The collection a whole or in part as held as a whole in a database  
could be copyrighted i thought.   Wasn't that a law that passed a few  
years ago that we all protested, but it was pretty much passed  
anyway?   I may be mistaken here, but I seem to recall that passing.

here are what i thought they could do more or less:  Control the  
data, Benefit or license access to the data, transfer or sell the  
data, exclude others from the data.  those are all traditional  
property rights... i think...  I am no lawyer, but if you have the  
rights... within some framework of the law, then it looks like  
property to me.

> It might
> be the subject of trade secrecy if it gives AOL or Google a "business
> advantage" but that isn't really a property right -- it just prevents
> misappropriation of the data.

yes, i was not thinking trade secrecy, that would be an interesting  
argument, but, I'm not sure it what would be a secret there, unless  
it is the whole of the collection of data, because google like aol  
has given access to parts of their data before.
>
> Maybe what you are asserting is that AOL or Google has a the  
> ability to
> keep the data physically secluded from access. This is essentially  
> the same
> issue as in the "trespass to computers" cases. But that is subject  
> to a
> bunch of outside claims (by the users, by the state) and doesn't  
> confer any
> actual rights in the data. For example, I don't think that AOL has any
> ability to control use of the data they accidentally released.

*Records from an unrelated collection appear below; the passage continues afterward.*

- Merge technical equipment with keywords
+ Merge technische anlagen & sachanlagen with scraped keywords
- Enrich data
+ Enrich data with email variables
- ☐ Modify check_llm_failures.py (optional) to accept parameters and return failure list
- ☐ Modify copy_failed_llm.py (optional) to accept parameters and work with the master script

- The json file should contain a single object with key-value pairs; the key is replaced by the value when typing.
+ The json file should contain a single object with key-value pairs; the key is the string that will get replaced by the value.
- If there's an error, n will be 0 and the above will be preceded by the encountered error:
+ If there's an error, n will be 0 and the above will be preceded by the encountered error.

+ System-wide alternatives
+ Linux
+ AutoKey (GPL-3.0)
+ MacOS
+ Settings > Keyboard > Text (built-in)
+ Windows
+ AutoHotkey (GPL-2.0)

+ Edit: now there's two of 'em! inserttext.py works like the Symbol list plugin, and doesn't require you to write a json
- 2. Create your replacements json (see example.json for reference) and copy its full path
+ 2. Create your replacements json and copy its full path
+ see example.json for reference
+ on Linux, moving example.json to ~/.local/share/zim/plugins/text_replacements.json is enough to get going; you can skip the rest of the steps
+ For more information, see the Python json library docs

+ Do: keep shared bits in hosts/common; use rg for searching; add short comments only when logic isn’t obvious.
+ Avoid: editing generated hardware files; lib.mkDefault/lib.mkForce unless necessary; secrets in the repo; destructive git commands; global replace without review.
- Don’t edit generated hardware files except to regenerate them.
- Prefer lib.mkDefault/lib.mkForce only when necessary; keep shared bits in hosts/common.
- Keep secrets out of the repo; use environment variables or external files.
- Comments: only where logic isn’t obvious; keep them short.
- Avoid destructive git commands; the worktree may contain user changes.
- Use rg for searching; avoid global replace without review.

it wasn't an accidental release, was it.  I thought it was released  
under license to researchers and then people re-released it.
>
>> it is like all computer logs in my
>> mind.  do the users of a webserver own the logs or does the owner of
>> the webserver?
>
> Well, ownership and control of the log (a compilation) is a different
> question than ownership and control of the indivdual data elements.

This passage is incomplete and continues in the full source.